Teilkündigung
In Kürze
Die Teilkündigung bezeichnet den Versuch, nur einzelne Vertragsbestandteile eines Arbeitsverhältnisses einseitig zu beenden. Sie ist im deutschen Arbeitsrecht grundsätzlich unwirksam.
Definition
Teilkündigung ist ein arbeitsrechtlicher Begriff zur einseitigen Beendigung einzelner Regelungen eines bestehenden Arbeitsvertrags. Sie beschreibt die Kündigung isolierter Rechte oder Pflichten, während das übrige Arbeitsverhältnis fortbestehen soll. Eine Teilkündigung liegt vor, wenn nur einzelne Vertragsbestandteile einseitig aufgehoben werden sollen. Erforderlich ist dabei, dass der Arbeitsvertrag im Übrigen unverändert weitergelten soll weiterhin. Die Teilkündigung ist grundsätzlich unwirksam, weil Arbeitsverträge als einheitliches Austauschverhältnis verstanden werden.

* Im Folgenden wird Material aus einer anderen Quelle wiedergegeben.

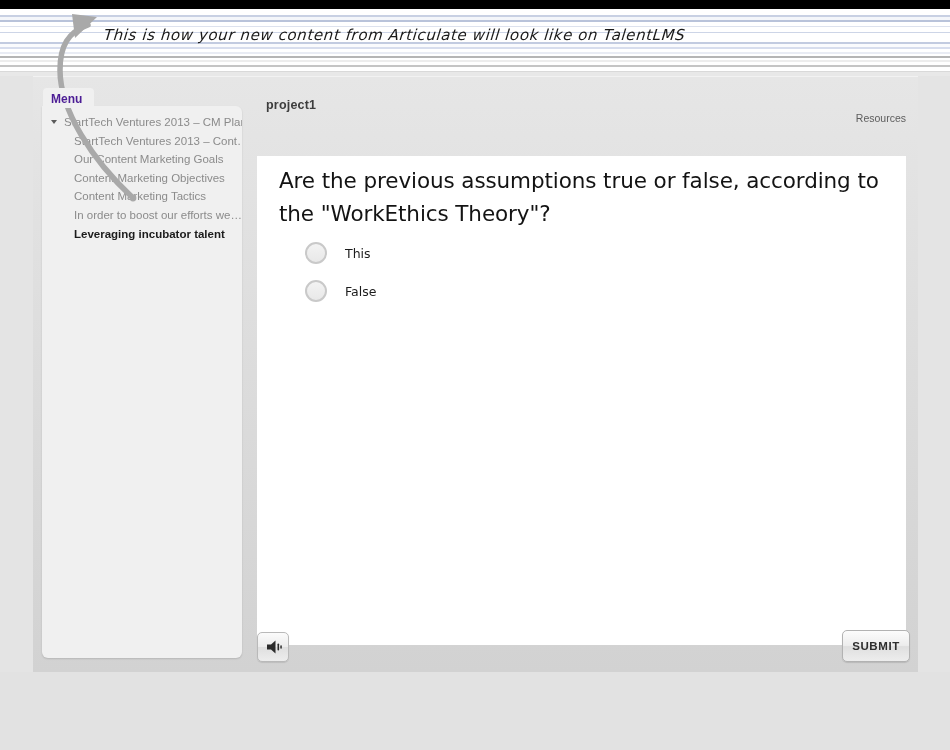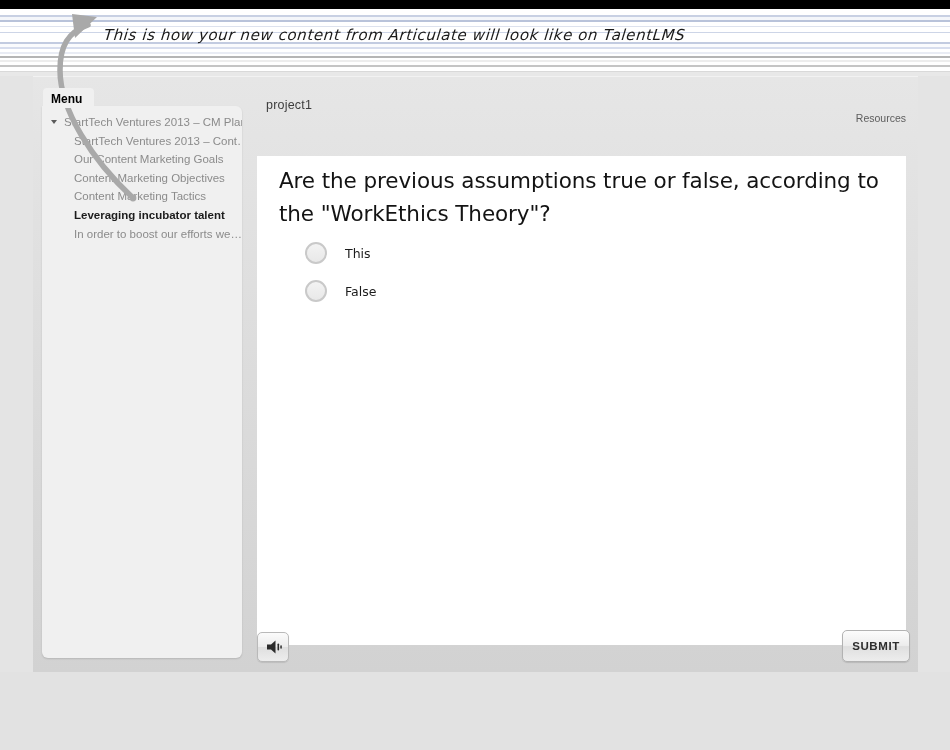--- a/index.html
+++ b/index.html
@@ -88,7 +88,7 @@
     border-radius: 4px 4px 0 0;
     font-size: 12px;
     font-weight: bold;
-    color: #000000;
+    color: #4c1d95;
     box-sizing: border-box;
     line-height: 17px;
     z-index: 3;

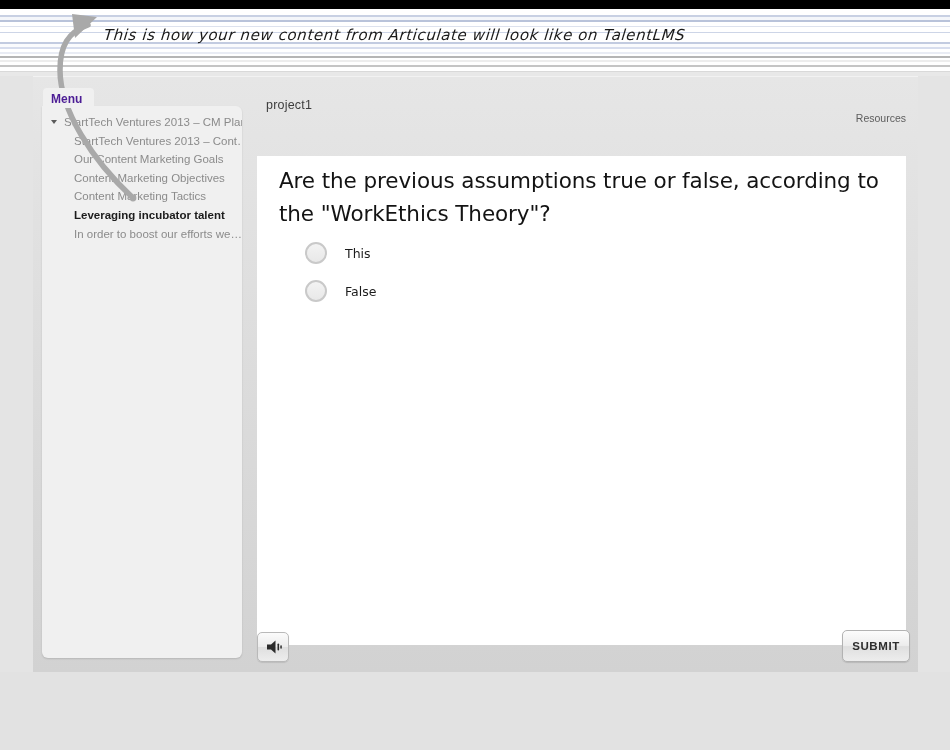--- a/index.html
+++ b/index.html
@@ -146,7 +146,7 @@
     position: absolute;
     left: 18px; top: 22px;
     font-size: 12.5px;
-    font-weight: normal;
+    font-weight: bold;
     color: #3d3d3d;
     letter-spacing: 0.2px;
   }

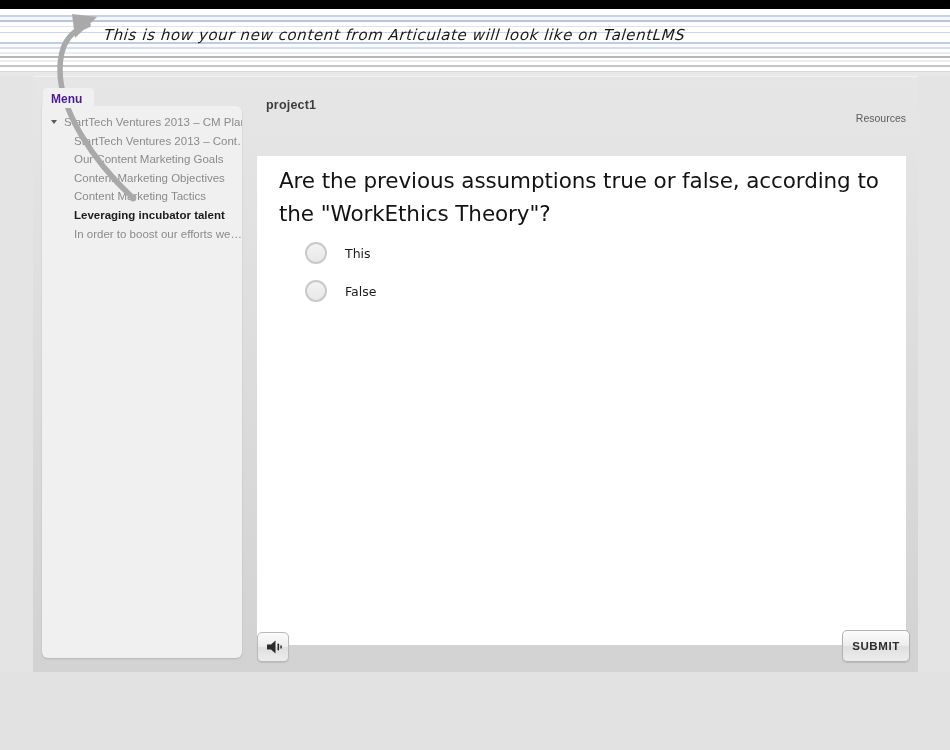--- a/index.html
+++ b/index.html
@@ -286,8 +286,8 @@
           <div class="outline-item"><span>Our Content Marketing Goals</span></div>
           <div class="outline-item"><span>Content Marketing Objectives</span></div>
           <div class="outline-item"><span>Content Marketing Tactics</span></div>
+          <div class="outline-item"><span>In order to boost our efforts we…</span></div>
           <div class="outline-item current"><span>Leveraging incubator talent</span></div>
-          <div class="outline-item"><span>In order to boost our efforts we…</span></div>
         </div>
     </div>
   </div>

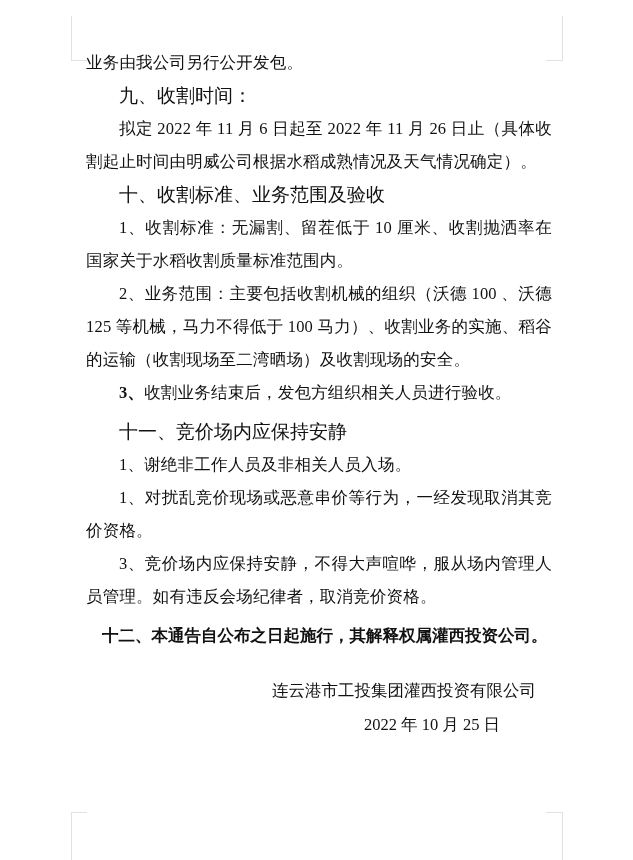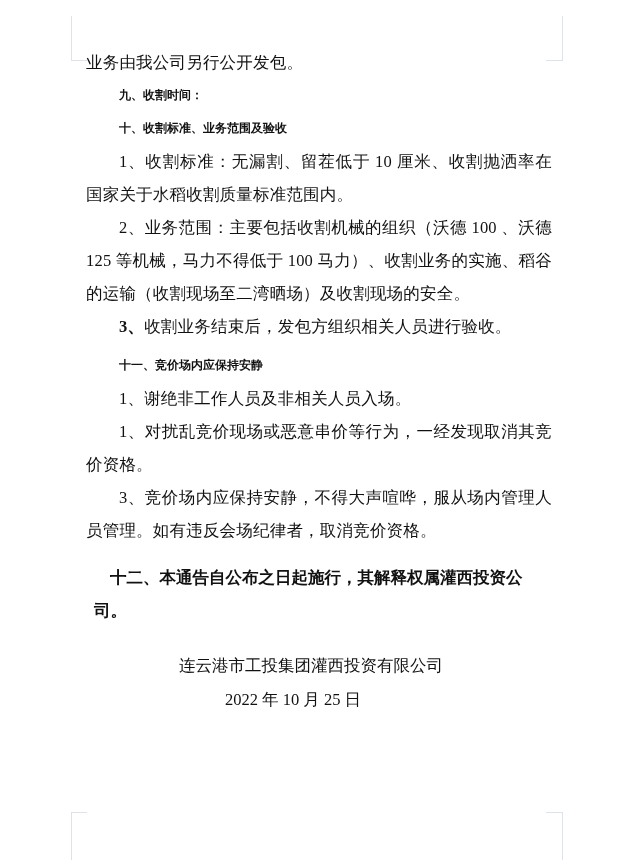--- a/index.html
+++ b/index.html
@@ -64,9 +64,9 @@
   }
 
   .heading {
-    font-size: 12px;
+    font-size: 19px;
     line-height: 33px;
-    font-weight: bold;
+    font-weight: normal;
     margin: 0;
     text-indent: 33px;
   }

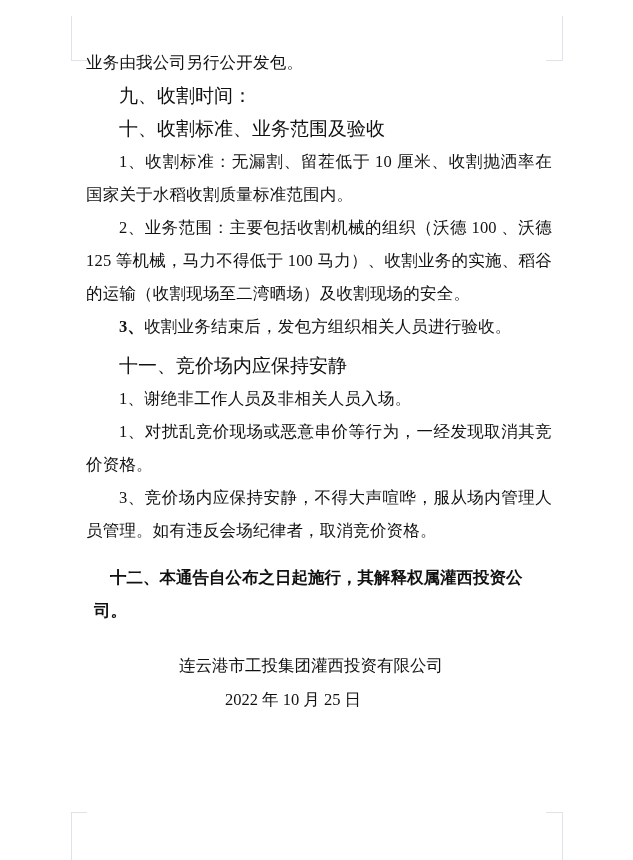--- a/index.html
+++ b/index.html
@@ -116,6 +116,7 @@
 
     <p class="heading">九、收割时间：</p>
 
+    <p class="para indent-2">拟定 2022 年 11 月 6 日起至 2022 年 11 月 26 日止（具体收割起止时间由明威公司根据水稻成熟情况及天气情况确定）。</p>
 
     <p class="heading">十、收割标准、业务范围及验收</p>
 

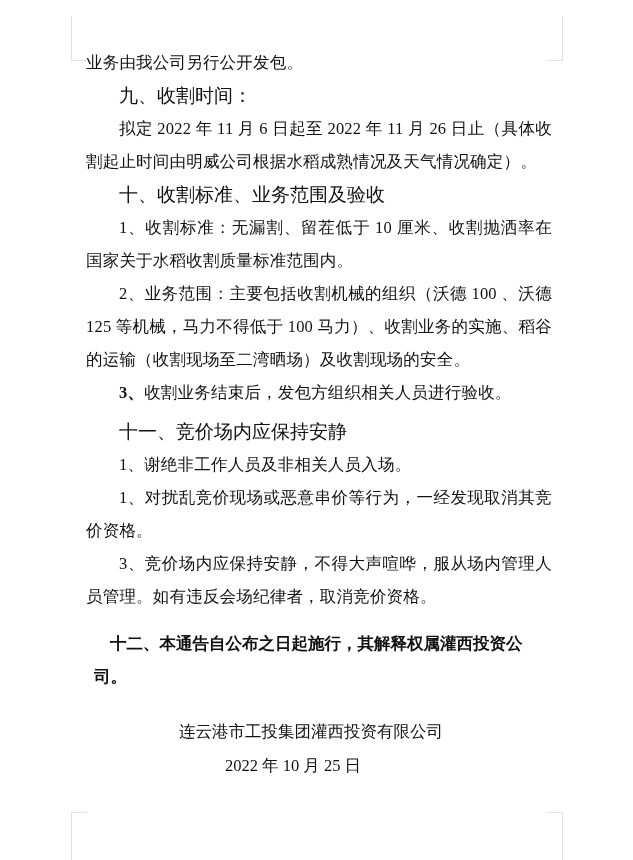--- a/index.html
+++ b/index.html
@@ -75,7 +75,7 @@
     font-size: 16.5px;
     line-height: 33px;
     font-weight: bold;
-    margin: 8px;
+    margin: 0;
     text-indent: 16px;
   }
 

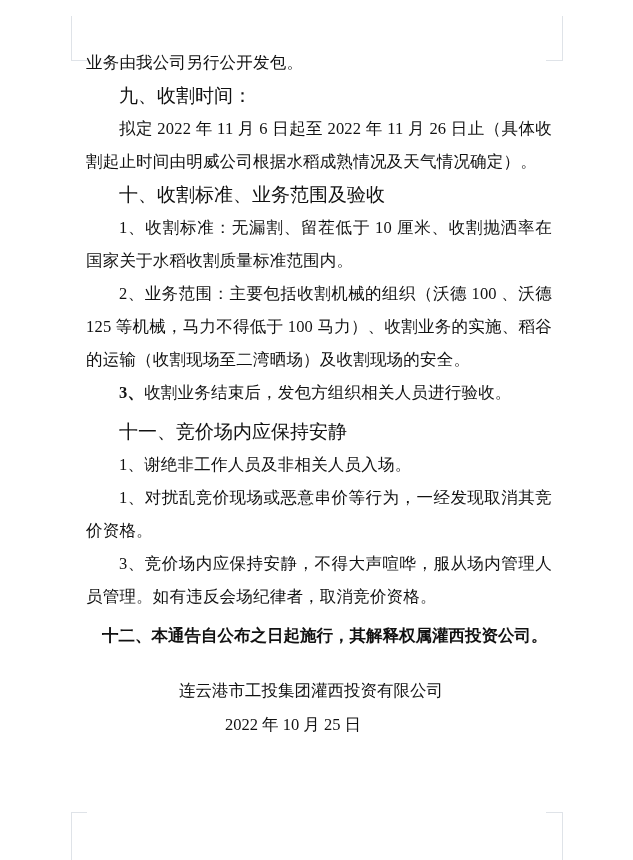--- a/index.html
+++ b/index.html
@@ -81,7 +81,7 @@
 
   .sign-block {
     margin-top: 22px;
-    text-align: center;
+    text-align: right;
   }
   .sign-line {
     font-size: 16.5px;

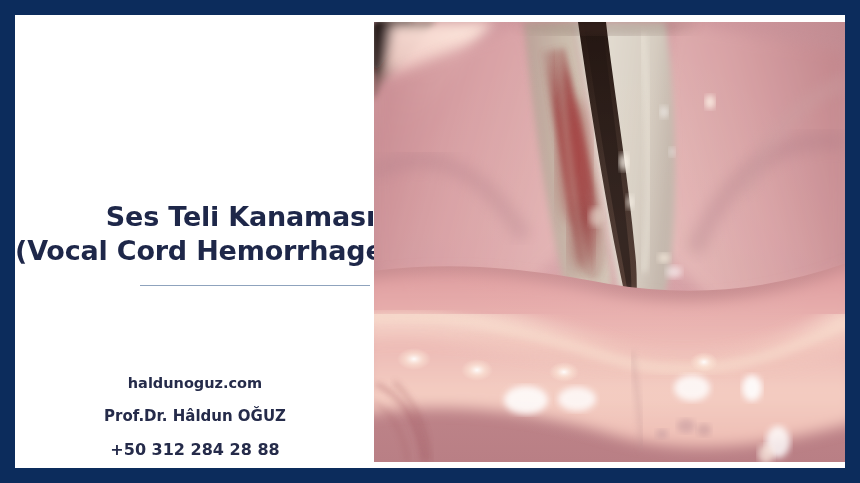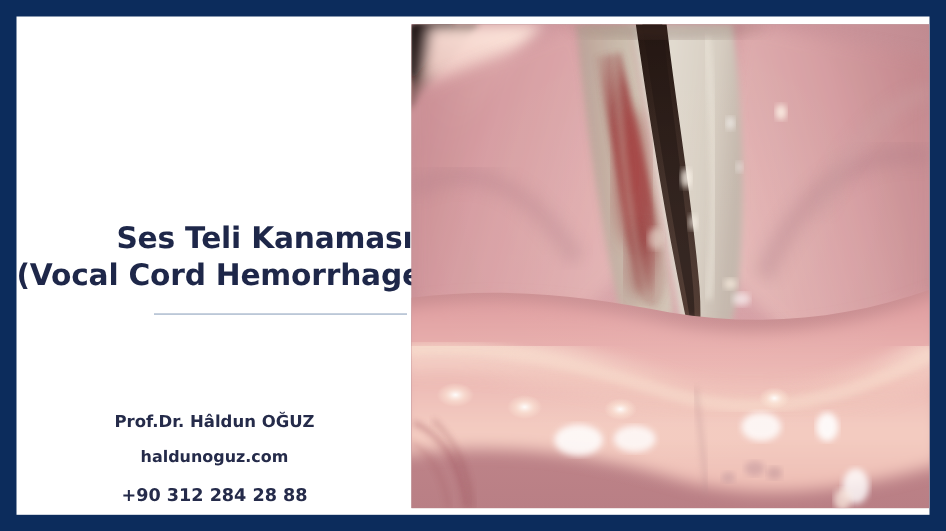--- a/index.html
+++ b/index.html
@@ -102,8 +102,8 @@
       <div id="title-rule"></div>
 
       <div id="contact-block">
+        <span class="contact-line" id="contact-site">haldunoguz.com</span>
         <span class="contact-line" id="contact-name">Prof.Dr. Hâldun OĞUZ</span>
-        <span class="contact-line" id="contact-site">haldunoguz.com</span>
         <span class="contact-line" id="contact-phone">+90 312 284 28 88</span>
       </div>
 

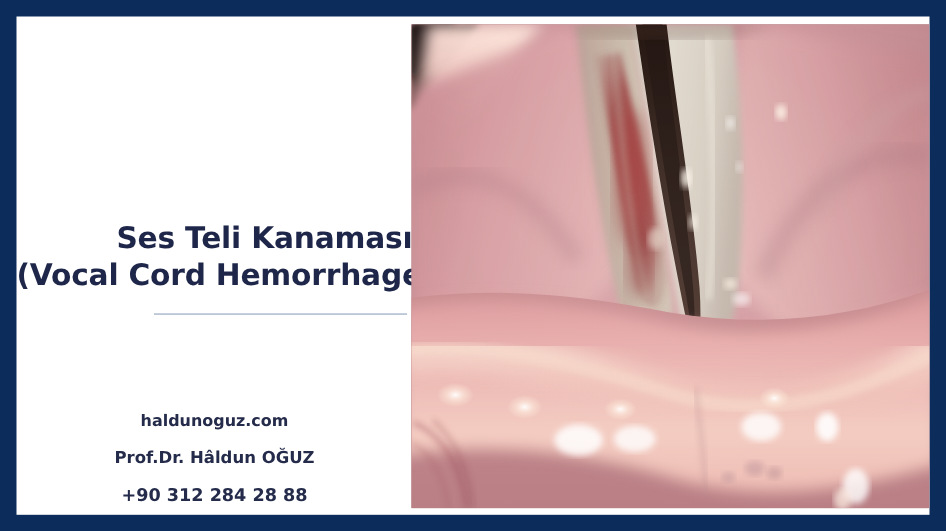--- a/index.html
+++ b/index.html
@@ -104,7 +104,7 @@
       <div id="contact-block">
         <span class="contact-line" id="contact-site">haldunoguz.com</span>
         <span class="contact-line" id="contact-name">Prof.Dr. Hâldun OĞUZ</span>
-        <span class="contact-line" id="contact-phone">+90 312 284 28 88</span>
+        <span class="contact-line" id="contact-phone">+50 312 284 28 88</span>
       </div>
 
     </div>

Eine Teilkündigung begründet keinen wirksamen Anspruch auf Anpassung einzelner Vertragsbedingungen durch Kündigungserklärung. Abzugrenzen ist sie von der Änderungskündigung, die das Arbeitsverhältnis insgesamt beendet und neu anbietet. In der Praxis schützt das Verbot dieses Instruments die vertragliche Äquivalenz von Leistung und Gegenleistung.